Again, I doubt the reporter is trying to stir up right wing nonsense. And a quick bout of googling shows that the anti-choicers out there have largely ignored this story. It’s more a combination of laziness, and the fact that this story fits a pre-existing cultural script about female sexuality. I wish I had Hanne Blank’s book here, because she describes the script perfectly, about how female sexuality is about pain and sacrifice. Anything unpleasant, from childbirth pains to medical treatments like this vaccine to the objectifications and humiliations for women in so much porn, gets put into a cultural narrative about how women’s very biology speaks to our rightful position in society as lesser to men, and how our sexuality is about pleasure and use for them, and pain and sacrifice for us.

To make it clear to those who confuse (often deliberately confuse) describing with inventing a cultural construct, I reject the notion that a woman’s natural role is to suffer and sacrifice, or that it’s inevitable. It’s not impossible to reimagine most of our feminine sacrifices in a way that doesn’t construct women as lesser than men. The HPV vaccine is not all that unique in terms of vaccines of the sort that even men get, for instance, and imagining it that way gets it out of the realm of feminine suffering and into the realm of normal medical prevention.


183 Responses to “This prick will make a woman out of you”  

  1. I’ve been getting my hepatitis shots over the past year (I get every shot recommended by my doctor), and yeah, they hurt when you get them. The injection site hurts for a day or so after, and then it’s fine. That’s been my experience with flu shots and indeed every vaccine I’ve ever received. The only surprise would have been if the HPV vaccine didn’t have those symptoms. Then it would have been a vaccine worth studying to figure out why it felt so good.


  2. Ms. Kate

    This asshat was apparently born after smallpox was eradicated.

    Seriously.

    Like many people born in my generation, the last to be so tortured, I bear the blackberryish scar of that damn painful “shot”. Smallpox vax didin’t involve just one needle but multiple needles, and there was often some scraping involved.

    HPV? Too painful? Puhleeze. Try childbirth. Maybe the writer will someday develop some painful cancer to compare it by.


  3. Ms. Kate

    From the CDC Fact Sheet:

    The smallpox vaccine is not given with a hypodermic needle. It is not a shot as most people have experienced. The vaccine is given using a bifurcated (two-pronged) needle that is dipped into the vaccine solution. When removed, the needle retains a droplet of the vaccine. The needle is used to prick the skin a number of times in a few seconds.

    Oh noes! We can’t eradicate a scourge of humankind …the widdle girls will CRY!


  4. Pinky

    Any reason to avoid ’sex’.

    If God didn’t want us to be happy then how come he made preventing pregnancy so easy? Answer that the fundie nuts won’t…

    Imagine the conversation in the future: “You have cervical cancer.” “How did that happen?” “Didn’t your parents have you get the vaccine?” “No, their heads were firmly buried in their bibles and their asses.”


  5. Hah.

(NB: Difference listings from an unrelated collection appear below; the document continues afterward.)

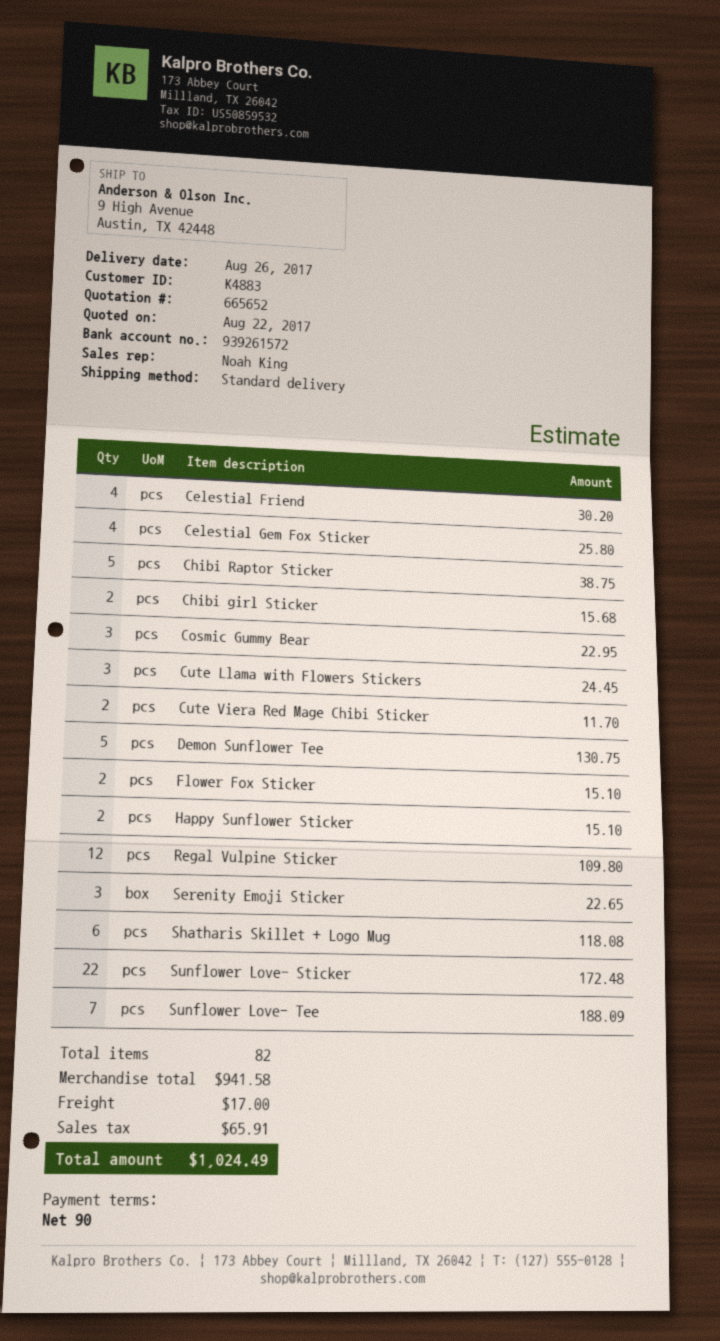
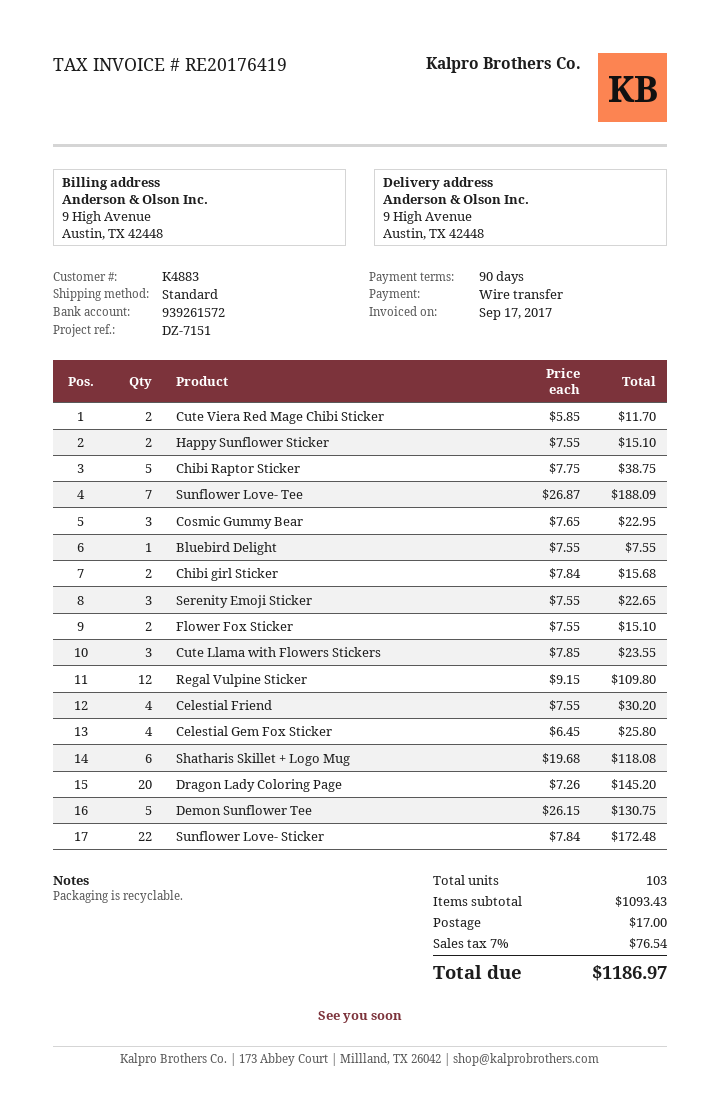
Cute Llama with Flowers Stickers: 3 for 24.45 -> 3 for 23.55
Bluebird Delight: none -> 1 for 7.55
Dragon Lady Coloring Page: none -> 20 for 145.20
total quantity: 82 -> 103
subtotal: 941.58 -> 1093.43
tax: 65.91 -> 76.54
total: 1024.49 -> 1186.97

I remember when my daughter wanted to get her ears pierced, but was scared it was going to hurt. I told her then, ‘what, you’re seriously going to let fear of a little pain keep you from something you want?’. She went and did it, and thought it was nothing (of course I took her to a piercing studio to be done with a needle by a pro, not a teenager in the mall with a gun, so I think it was far less painful than normal). Seems like the same idea applies here. Pain is fleeting. There’s nothing you can’t live through for a few seconds, and come out stronger. But then, unlike these asshats, I don’t think of girls and women as dainty flowers, either.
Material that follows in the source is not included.